Para que falar de permafrost em um país tropical?
Com a abordagem certa, é possível aproximar o tema da realidade dos alunos brasileiros e, a partir dele, explorar outros assuntos
Assim que iniciou a aula sobre permafrost com os alunos do 8º ano da EE Vila do Lago, em Tarumã (SP), o professor de Ciências Lucas Spider Leny questionou se eles conheciam o termo. A referência da turma veio dos cinemas: “Eles lembraram de personagem do filme A Origem dos Guardiões, o Jack Frost”, diz. Na animação, Jack controla o vento, o frio e a neve. E foi daí que o educador começou sua aula. “Partir dessa referência trazida por eles foi importante para deixá-los mais envolvidos com o assunto”, afirma.
Um dos desafios do professor de Ciências é tornar palpável aos alunos brasileiros um assunto que se passa em terras tão distantes, com cenário tão fora do alcance como aquele formado pelas superfícies congeladas dos polos do planeta.

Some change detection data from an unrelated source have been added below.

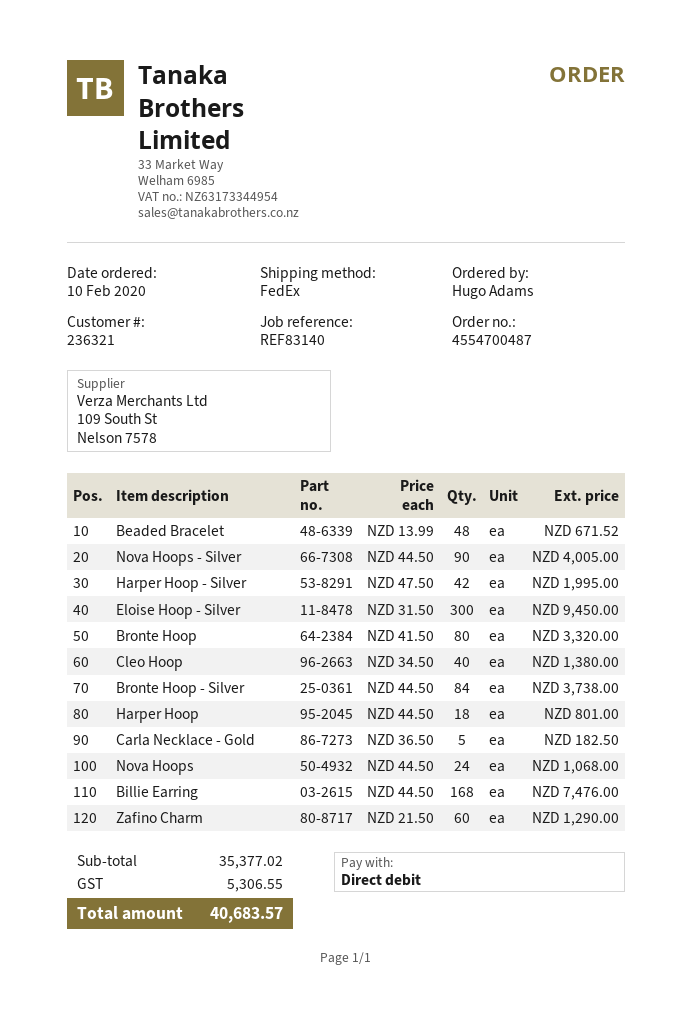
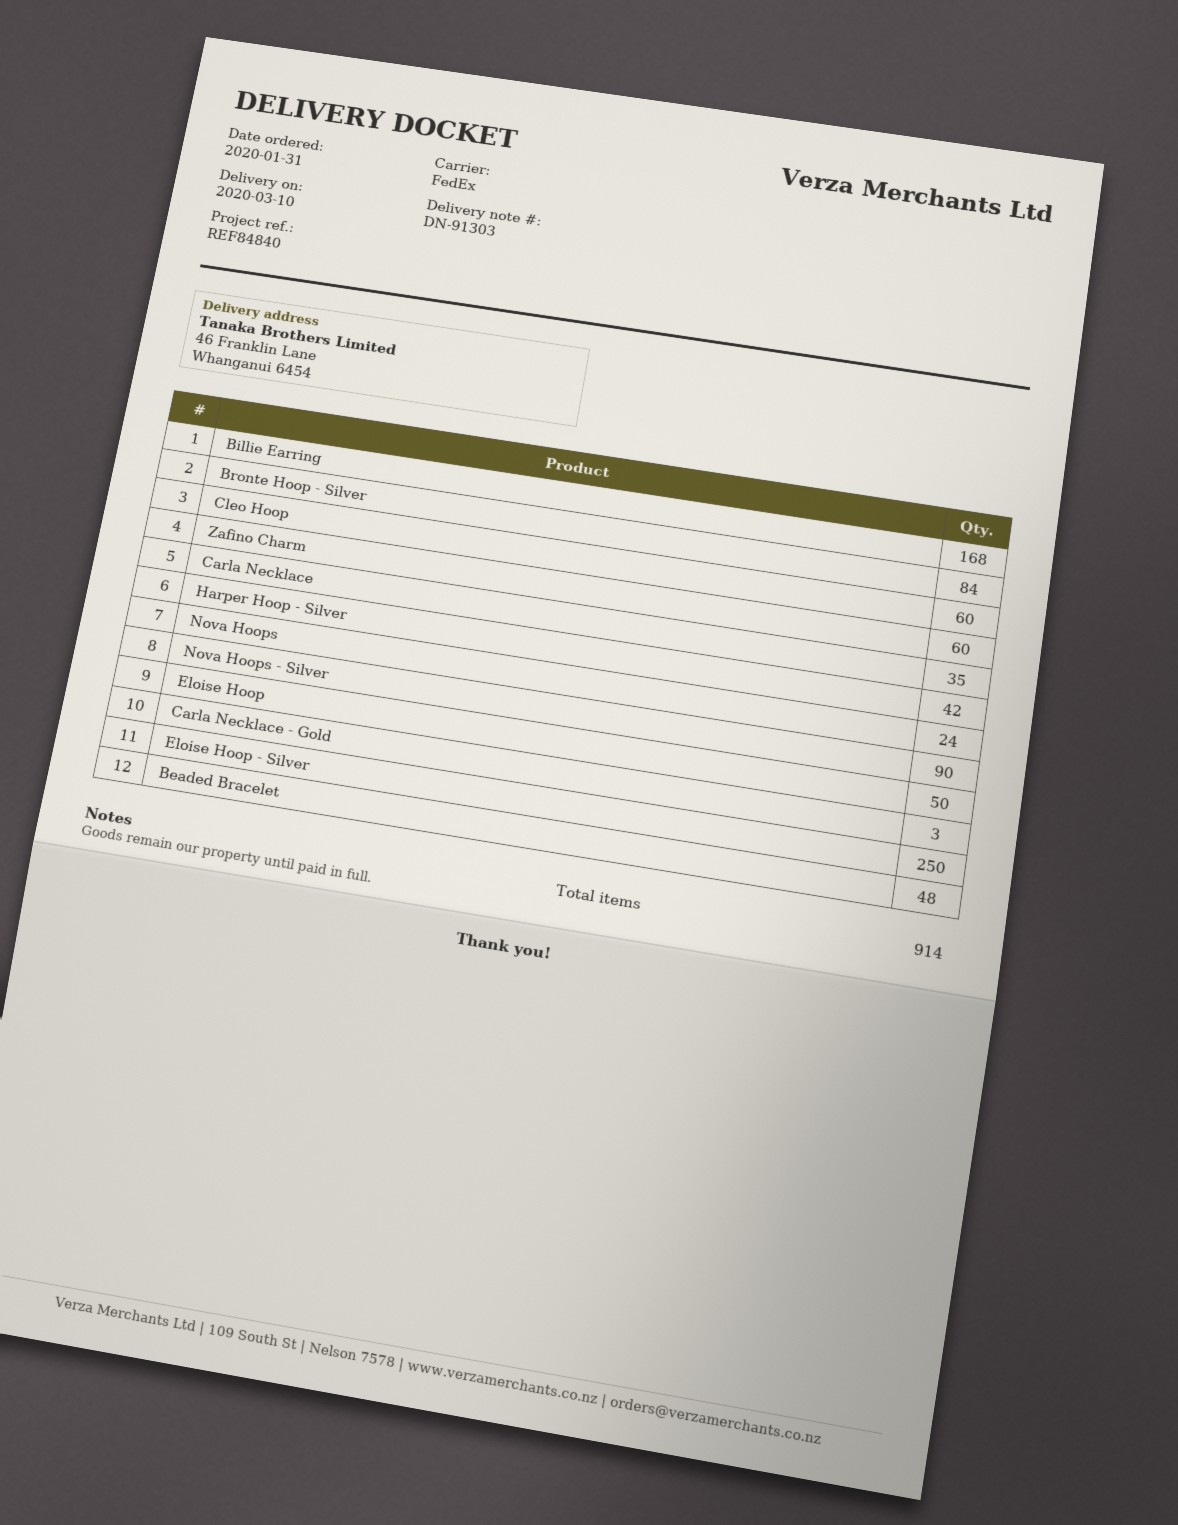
order date: 2020-02-10 -> 2020-01-31
reference: REF83140 -> REF84840
Eloise Hoop - Silver: 300 -> 250
Bronte Hoop: 80 -> none
Cleo Hoop: 40 -> 60
Harper Hoop: 18 -> none
Carla Necklace - Gold: 5 -> 3
Carla Necklace: none -> 35
Eloise Hoop: none -> 50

Veja, por exemplo, o que aconteceu com a professora Natallie Reikdal Cervieri, da EMEF João Pedro da Silva, em Cariacica (ES). Após explicação sobre os aumentos sucessivos de temperatura registrados globalmente, a docente ouviu de um aluno: “Mas como a temperatura tem aumentado se fez frio ontem?” “Quando isso aconteceu, retomei a explicação sobre como os poluentes jogados na atmosfera estão mexendo com o efeito estufa, e que essas mudanças acontecem em escala mundial, alterando a média das temperaturas - o que independe do tempo local”, conta a professora. Pensando com mais calma depois da aula, ela concluiu que poderia ter feito algo diferente: “Teria sido muito válido mostrar um gráfico do aumento da temperatura média nos últimos anos e pedir que alunos o comparassem com outro, que mostra as variações de temperatura no planeta nas últimas centenas de anos”.
Em sala de aula, o professor Lucas questionou os alunos sobre ações para diminuir o aumento crescente das temperaturas mundiais. Depois de ouvir as sugestões dadas pelos alunos sobre o que governos deveriam fazer, o professor questionou como eles poderiam atuar nas próprias comunidades. “Aí é que eles perceberam que podem fazer a diferença. Eles já estão sentindo os impactos negativos das mudanças climáticas. Não é coisa de futuro distante, que os seus netos sentiriam. Está acontecendo agora”, enfatiza. Na aula, listaram medidas como a redução no uso do carro e a separação do lixo reciclável, entre outras.
Mas nada de alarmismo! O tom da aula precisa ser moderado: “É preciso tratar das questões ambientais com o foco da conscientização. Falar dos riscos, sim, mas com o enfoque sobre como podemos mudar o cenário desfavorável”, explica Natalie.
Explorar os dados atuais também ajuda a materializar o problema. Em fevereiro, por exemplo, a Antártida registrou temperatura recorde, com máxima histórica de 20,75 graus Celsius, na Ilha Seymour, a mesma temperatura que a capital paulista registrava no mesmo dia da medição.
Vale lembrar, ainda, outra razão que justifica a presença do tema: ele se relaciona a uma das habilidades previstas na Base Nacional Comum Curricular (BNCC) do 8º ano. Diz o documento:
(EF08CI16) Discutir iniciativas que contribuam para restabelecer o equilíbrio ambiental a partir da identificação de alterações climáticas regionais e globais provocadas pela intervenção humana. (BNCC, p. 387)
O descongelamento do permafrost é um exemplo dos efeitos que as mudanças climáticas causam no planeta. Por isso é útil para desenvolver essa habilidade, que integra a unidade temática Terra e Universo. O debate pode inserir-se em uma sequência mais ampla de estudos sobre a importância da preservação dos oceanos ou da própria questão das mudanças climáticas.